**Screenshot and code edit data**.
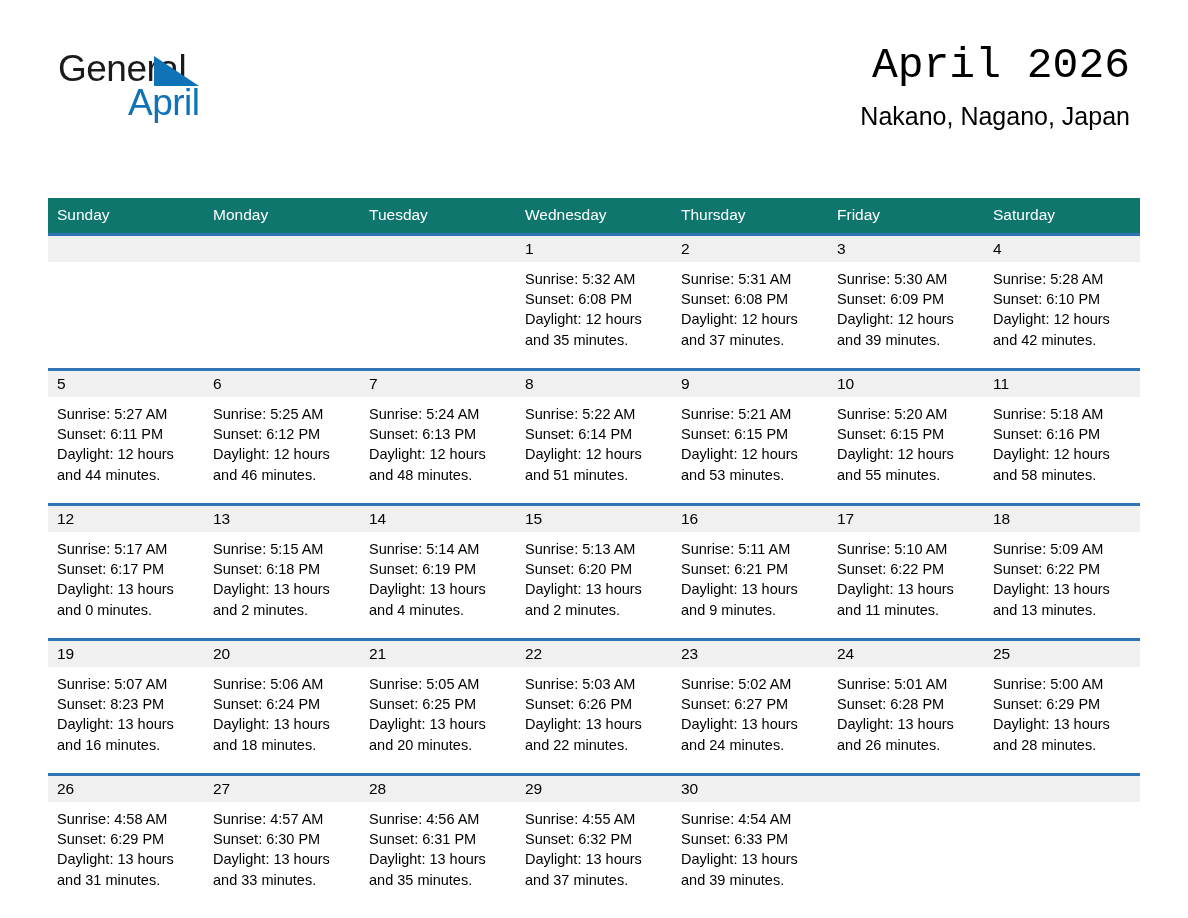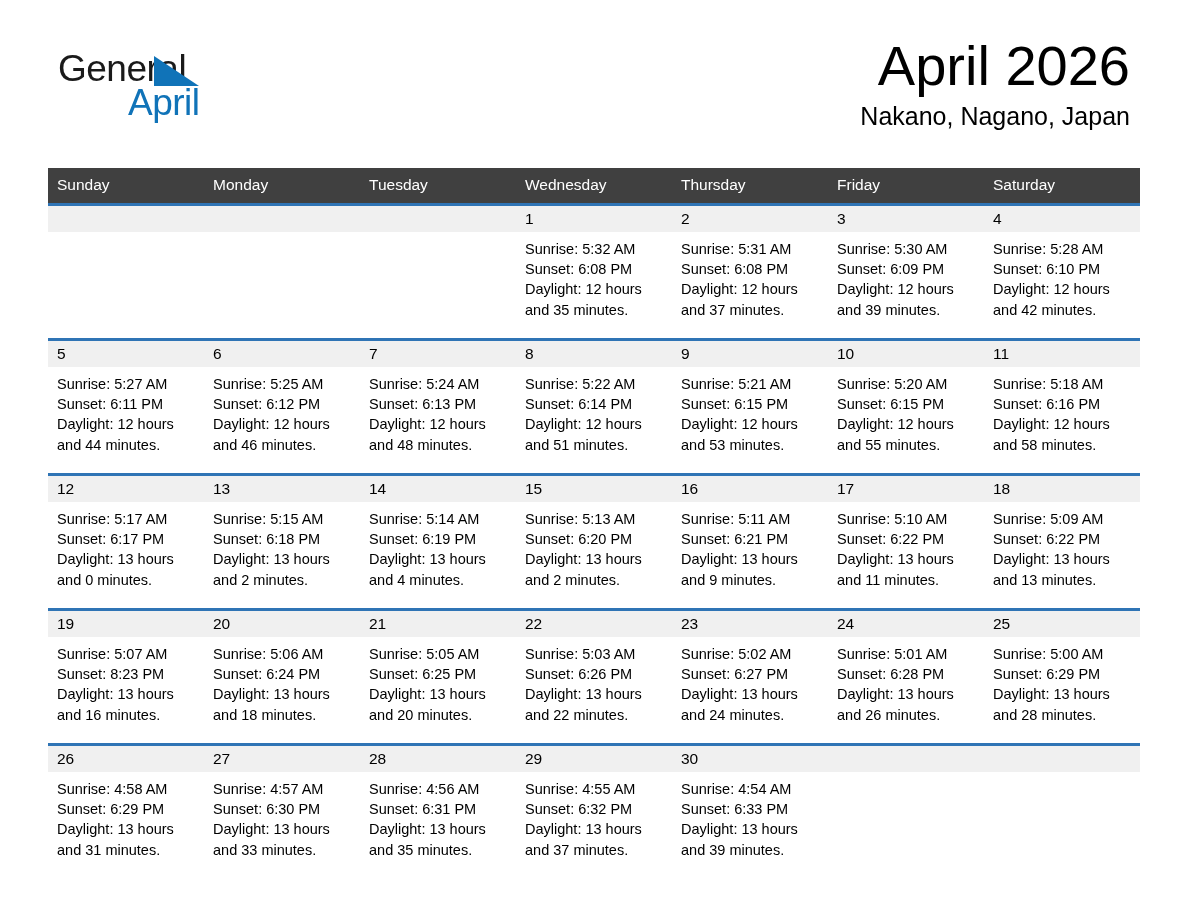--- a/index.html
+++ b/index.html
@@ -26,7 +26,7 @@
   
   .header {
     position: relative;
-    height: 168px;
+    height: 198px;
   }
   .brand {
     position: absolute;

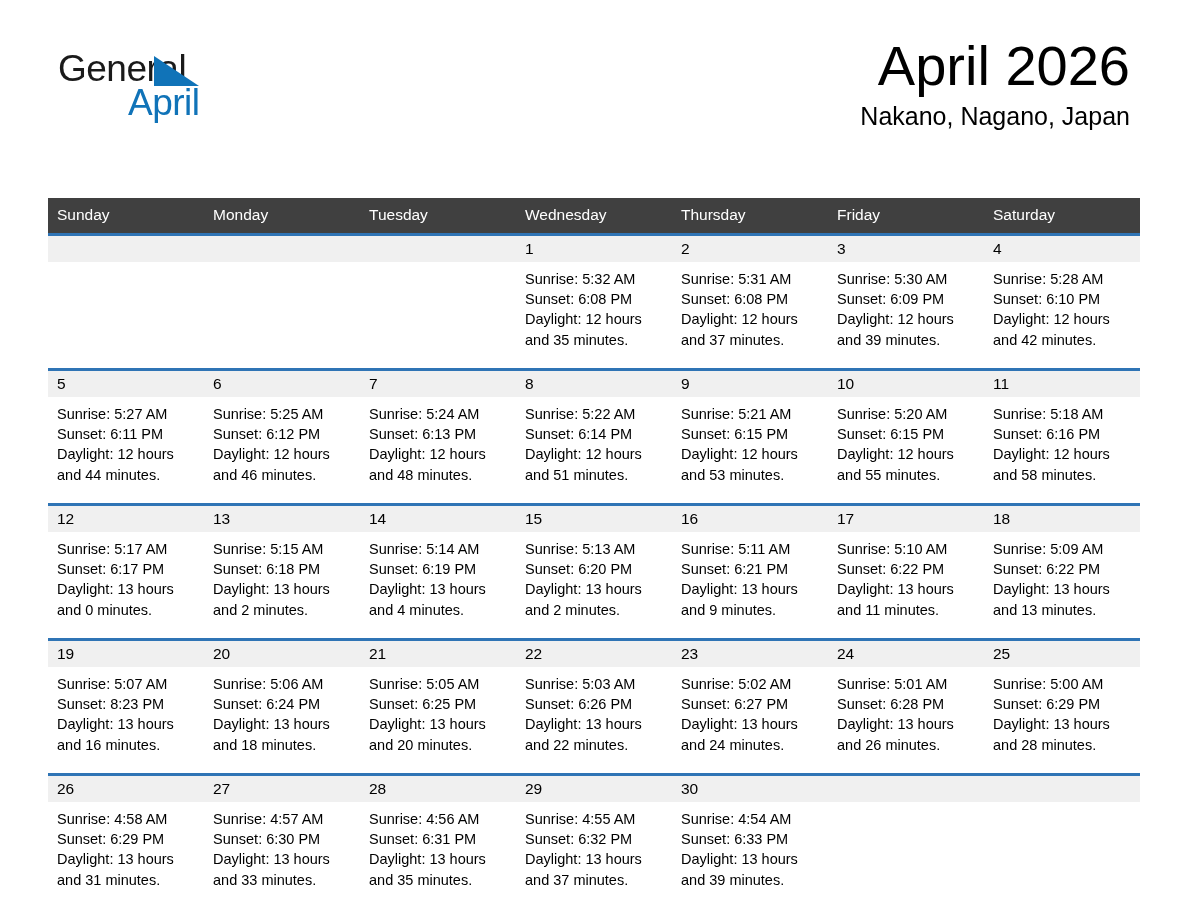--- a/index.html
+++ b/index.html
@@ -71,11 +71,12 @@
     text-align: right;
   }
   .cal-title {
-    font-size: 56px;
+    font-size: 43px;
     line-height: 52px;
     font-weight: 400;
     color: #000000;
     letter-spacing: 0px;
+    font-family: Liberation Mono, monospace;
   }
   .cal-subtitle {
     font-size: 25px;

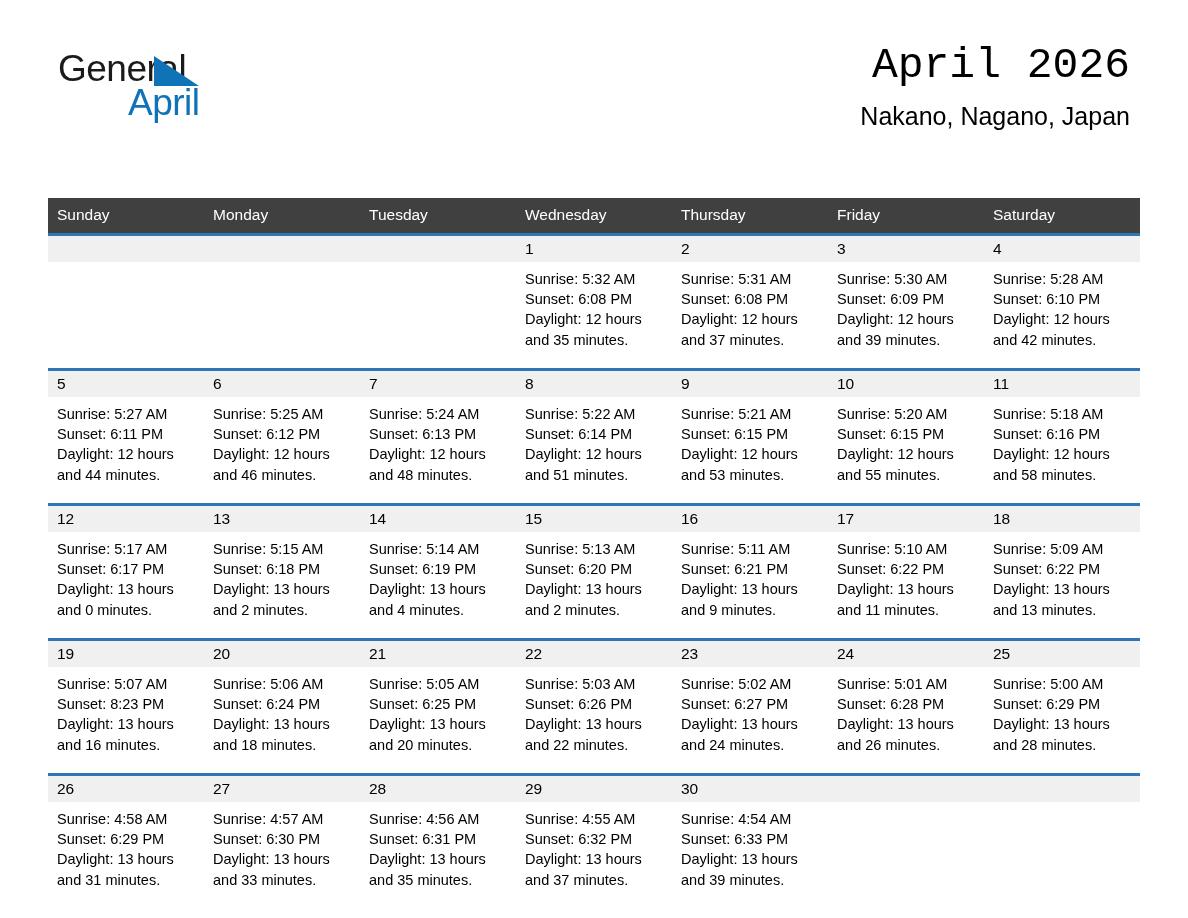--- a/index.html
+++ b/index.html
@@ -95,7 +95,7 @@
   .calendar col { width: 156px; }
 
   thead th {
-    background: #404040;
+    background: #0f766e;
     color: #ffffff;
     font-size: 15.5px;
     font-weight: 400;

**Exercise**. Excluding the images, return each record above precisely as written.

**Answer space**.
--- a/index.html
+++ b/index.html
@@ -26,7 +26,7 @@
   
   .header {
     position: relative;
-    height: 168px;
+    height: 198px;
   }
   .brand {
     position: absolute;

--- a/index.html
+++ b/index.html
@@ -71,11 +71,12 @@
     text-align: right;
   }
   .cal-title {
-    font-size: 56px;
+    font-size: 43px;
     line-height: 52px;
     font-weight: 400;
     color: #000000;
     letter-spacing: 0px;
+    font-family: Liberation Mono, monospace;
   }
   .cal-subtitle {
     font-size: 25px;

--- a/index.html
+++ b/index.html
@@ -95,7 +95,7 @@
   .calendar col { width: 156px; }
 
   thead th {
-    background: #404040;
+    background: #0f766e;
     color: #ffffff;
     font-size: 15.5px;
     font-weight: 400;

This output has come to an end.